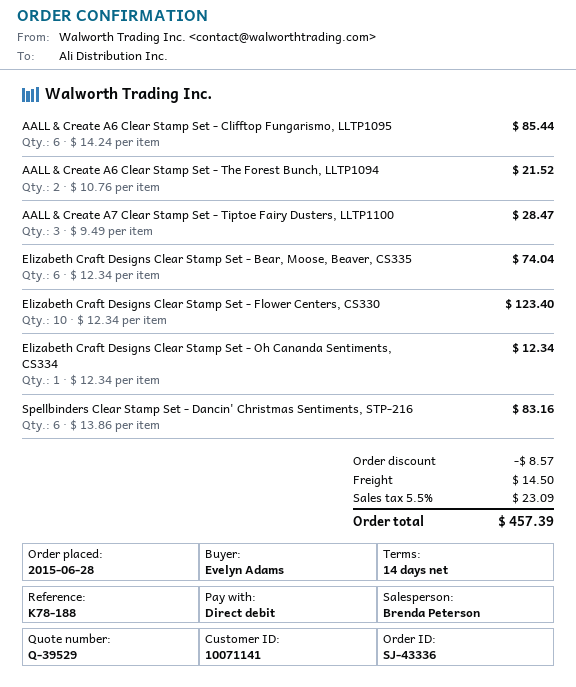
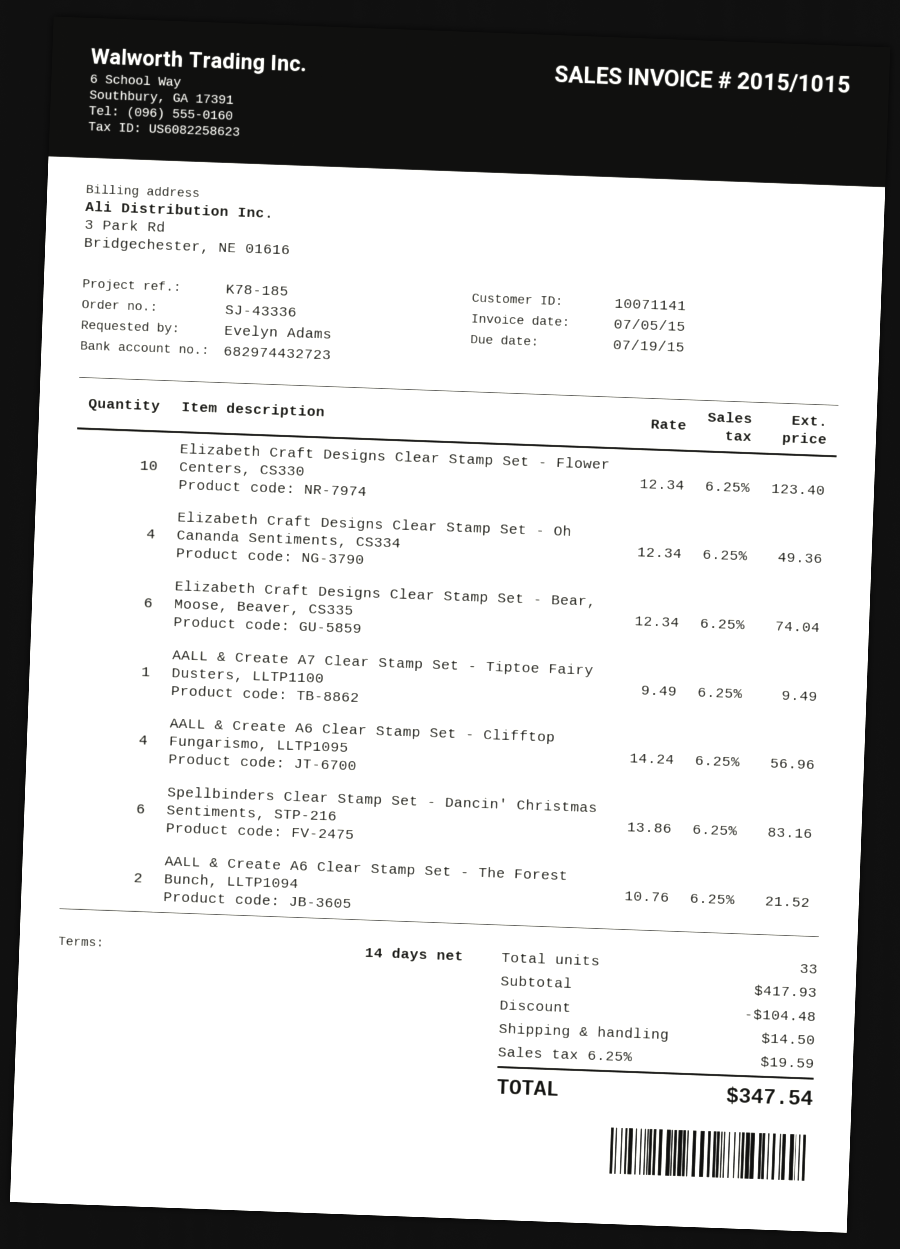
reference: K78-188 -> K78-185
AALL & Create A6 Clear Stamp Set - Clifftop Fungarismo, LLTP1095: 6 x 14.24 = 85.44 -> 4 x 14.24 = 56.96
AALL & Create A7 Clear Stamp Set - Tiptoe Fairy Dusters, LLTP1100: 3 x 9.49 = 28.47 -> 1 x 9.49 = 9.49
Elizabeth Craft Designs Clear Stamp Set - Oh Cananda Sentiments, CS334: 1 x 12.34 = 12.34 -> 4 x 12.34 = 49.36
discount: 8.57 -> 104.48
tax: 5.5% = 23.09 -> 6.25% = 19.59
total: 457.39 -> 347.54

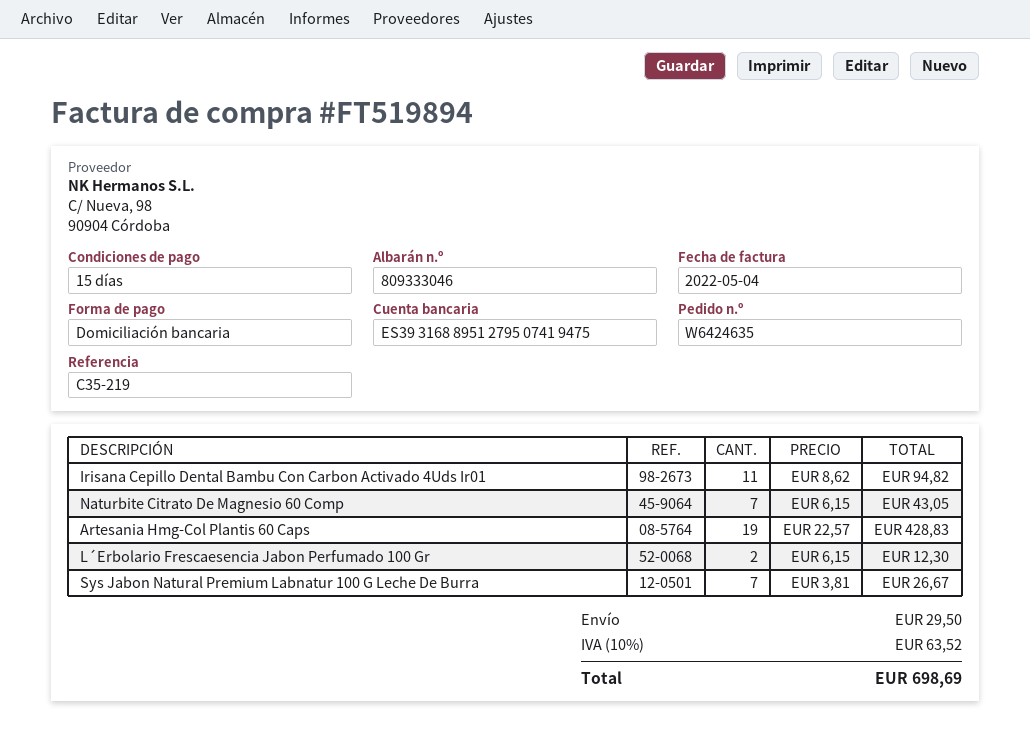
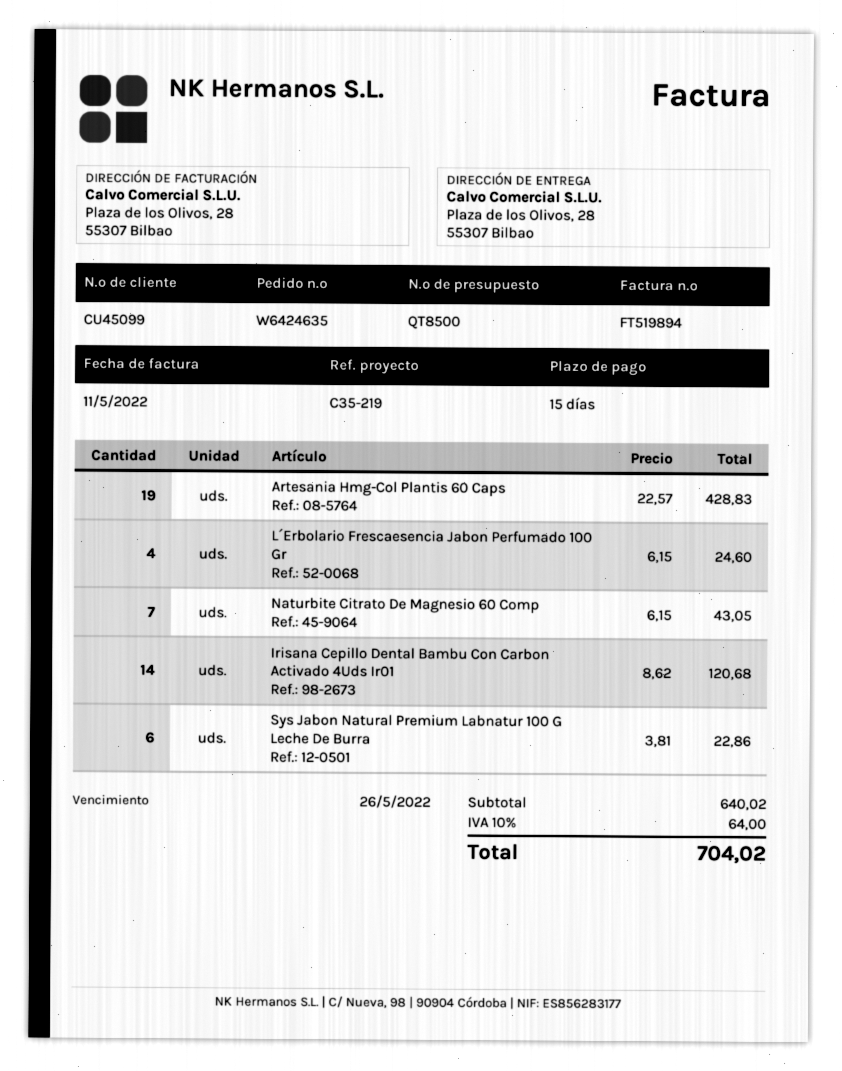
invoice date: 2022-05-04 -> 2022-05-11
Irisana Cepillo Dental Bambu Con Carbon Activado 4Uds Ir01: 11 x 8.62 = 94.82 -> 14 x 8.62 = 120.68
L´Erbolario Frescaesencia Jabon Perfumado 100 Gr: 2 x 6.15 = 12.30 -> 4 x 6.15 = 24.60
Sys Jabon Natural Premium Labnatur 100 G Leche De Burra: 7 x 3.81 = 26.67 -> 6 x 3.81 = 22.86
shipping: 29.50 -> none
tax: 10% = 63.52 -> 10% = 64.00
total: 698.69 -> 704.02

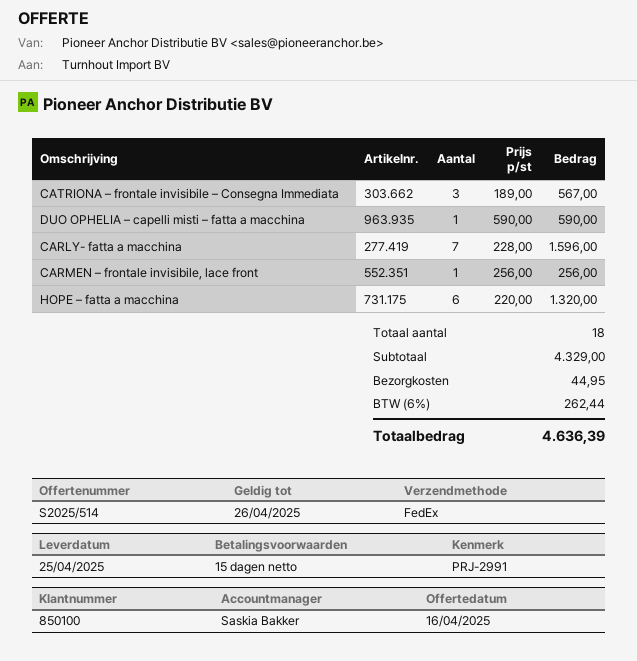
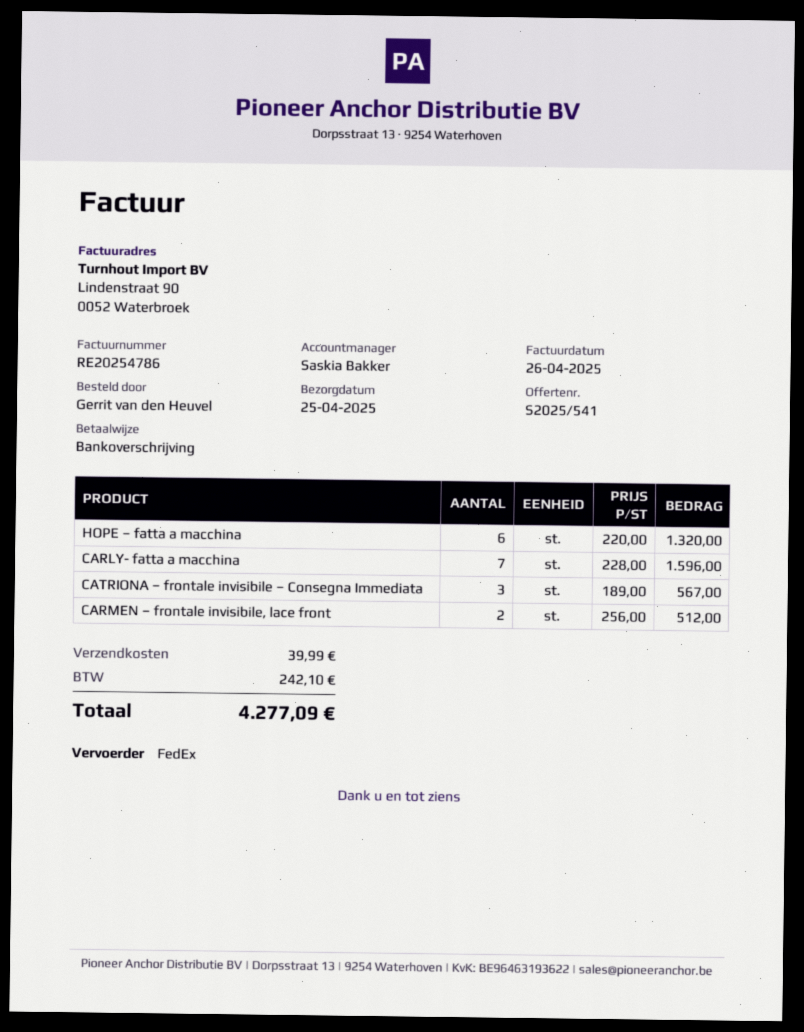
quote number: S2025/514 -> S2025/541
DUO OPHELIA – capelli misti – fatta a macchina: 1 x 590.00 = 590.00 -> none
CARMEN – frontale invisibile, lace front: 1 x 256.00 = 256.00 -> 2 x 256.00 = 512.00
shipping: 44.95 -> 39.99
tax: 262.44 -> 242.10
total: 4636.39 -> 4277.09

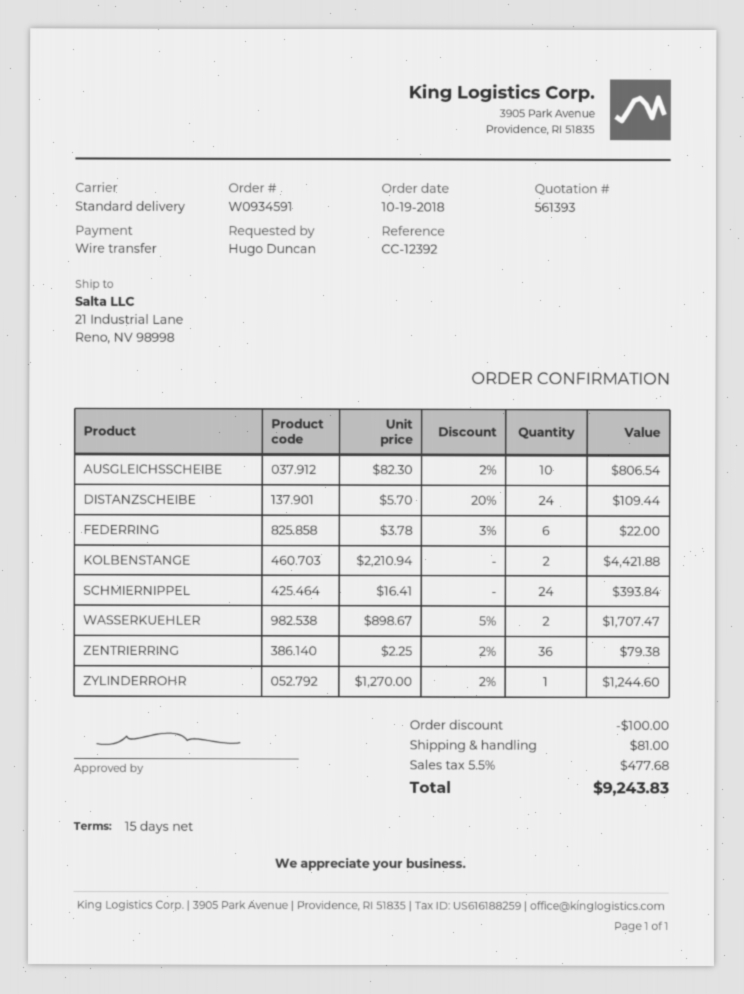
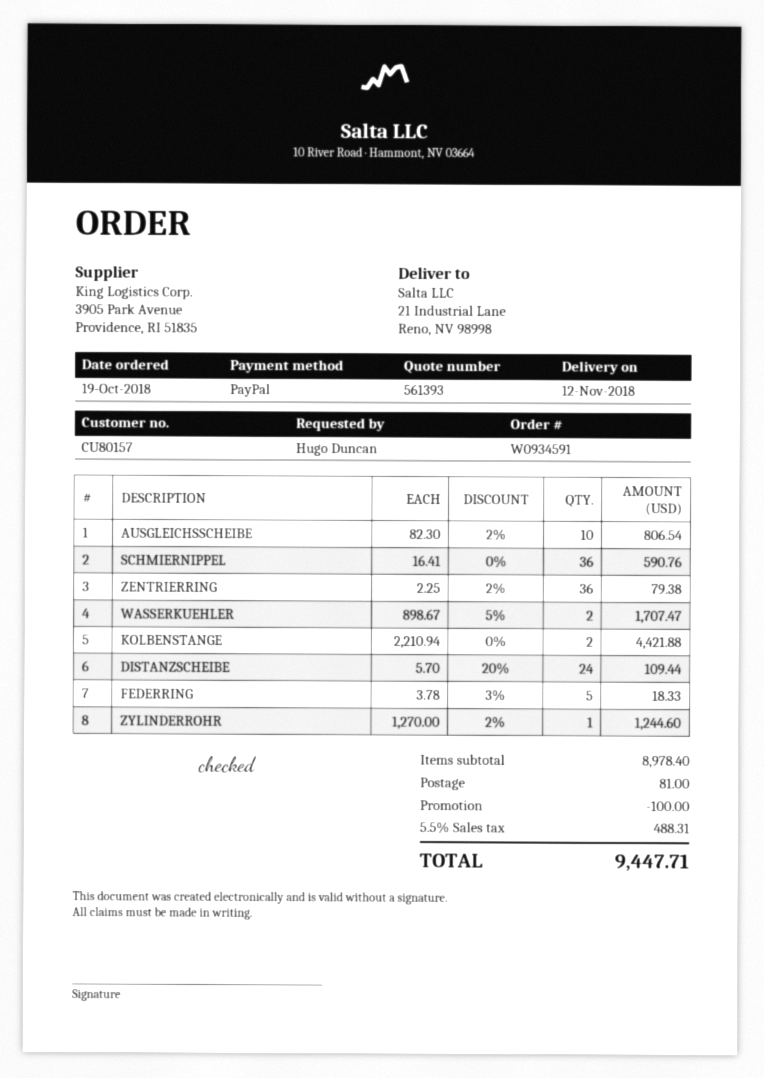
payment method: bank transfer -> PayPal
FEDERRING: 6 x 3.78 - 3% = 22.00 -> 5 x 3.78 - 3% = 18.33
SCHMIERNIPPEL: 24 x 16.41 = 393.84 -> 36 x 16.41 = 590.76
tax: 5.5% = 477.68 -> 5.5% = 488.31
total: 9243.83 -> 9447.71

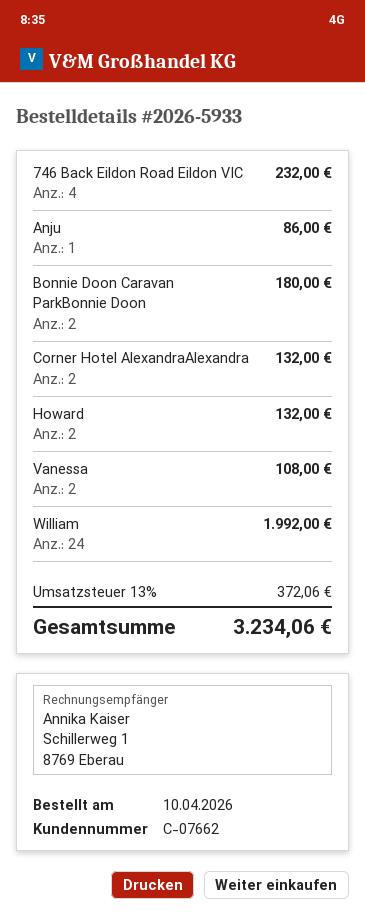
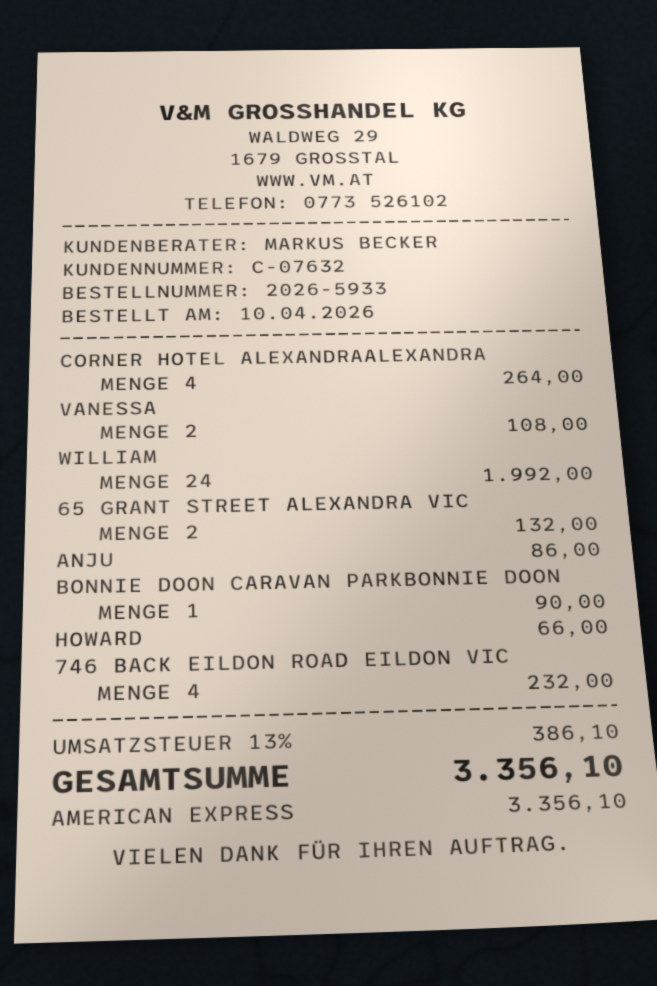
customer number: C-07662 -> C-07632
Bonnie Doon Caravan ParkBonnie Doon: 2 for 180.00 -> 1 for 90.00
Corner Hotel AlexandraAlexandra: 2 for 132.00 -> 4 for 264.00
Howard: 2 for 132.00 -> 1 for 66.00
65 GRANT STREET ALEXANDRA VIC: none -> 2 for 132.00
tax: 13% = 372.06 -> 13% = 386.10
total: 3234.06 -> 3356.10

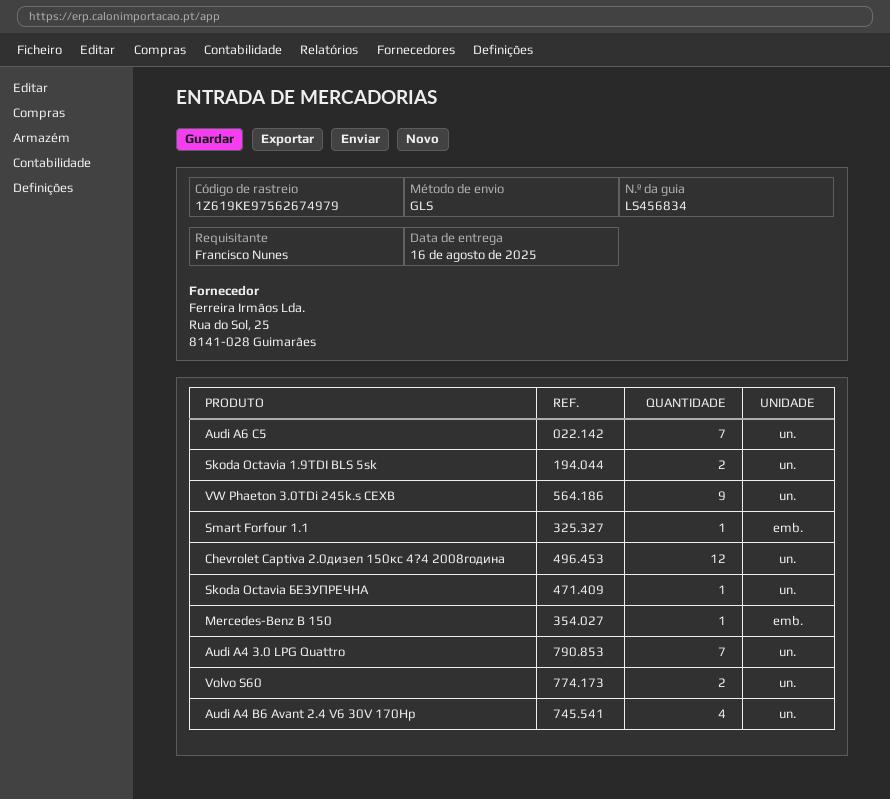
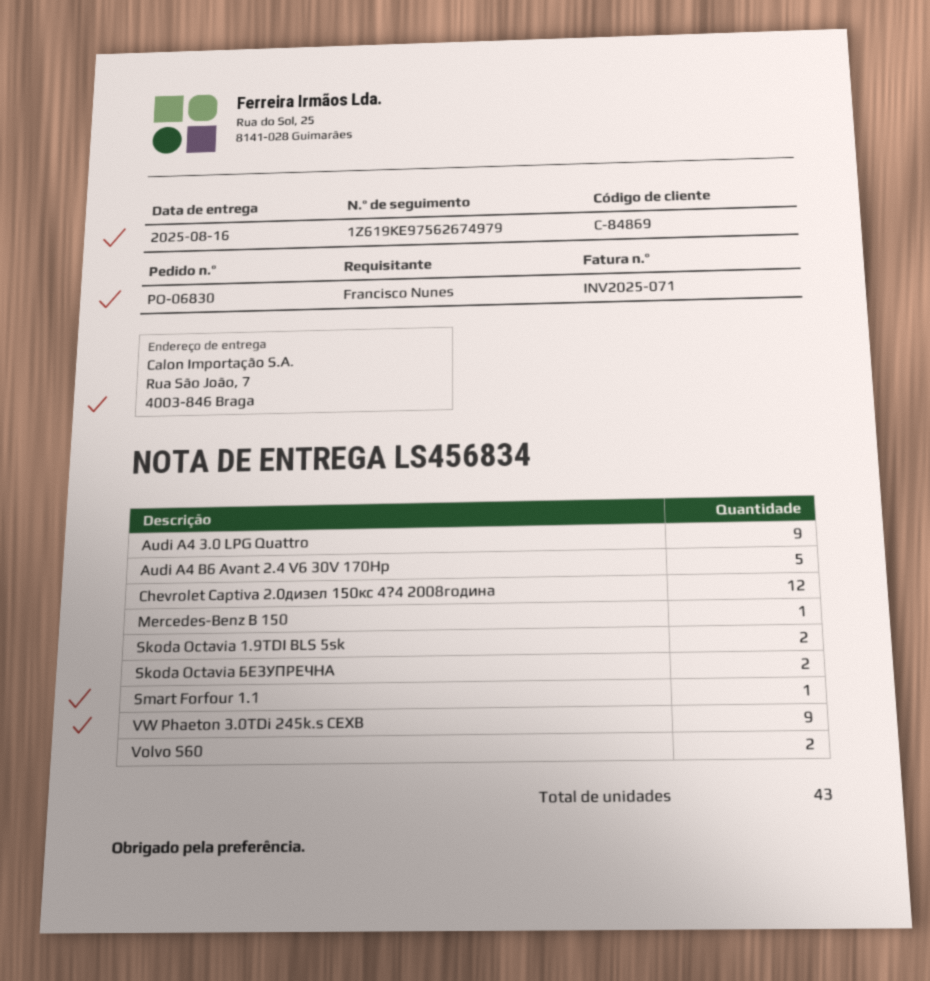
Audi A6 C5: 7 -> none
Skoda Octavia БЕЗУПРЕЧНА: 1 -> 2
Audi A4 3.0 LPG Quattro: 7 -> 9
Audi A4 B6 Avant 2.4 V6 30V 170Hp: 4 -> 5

###

- [Activity]: From the listing above, collect every line that mentions the word "number".

- [Answer section]:
quote number: S2025/514 -> S2025/541
customer number: C-07662 -> C-07632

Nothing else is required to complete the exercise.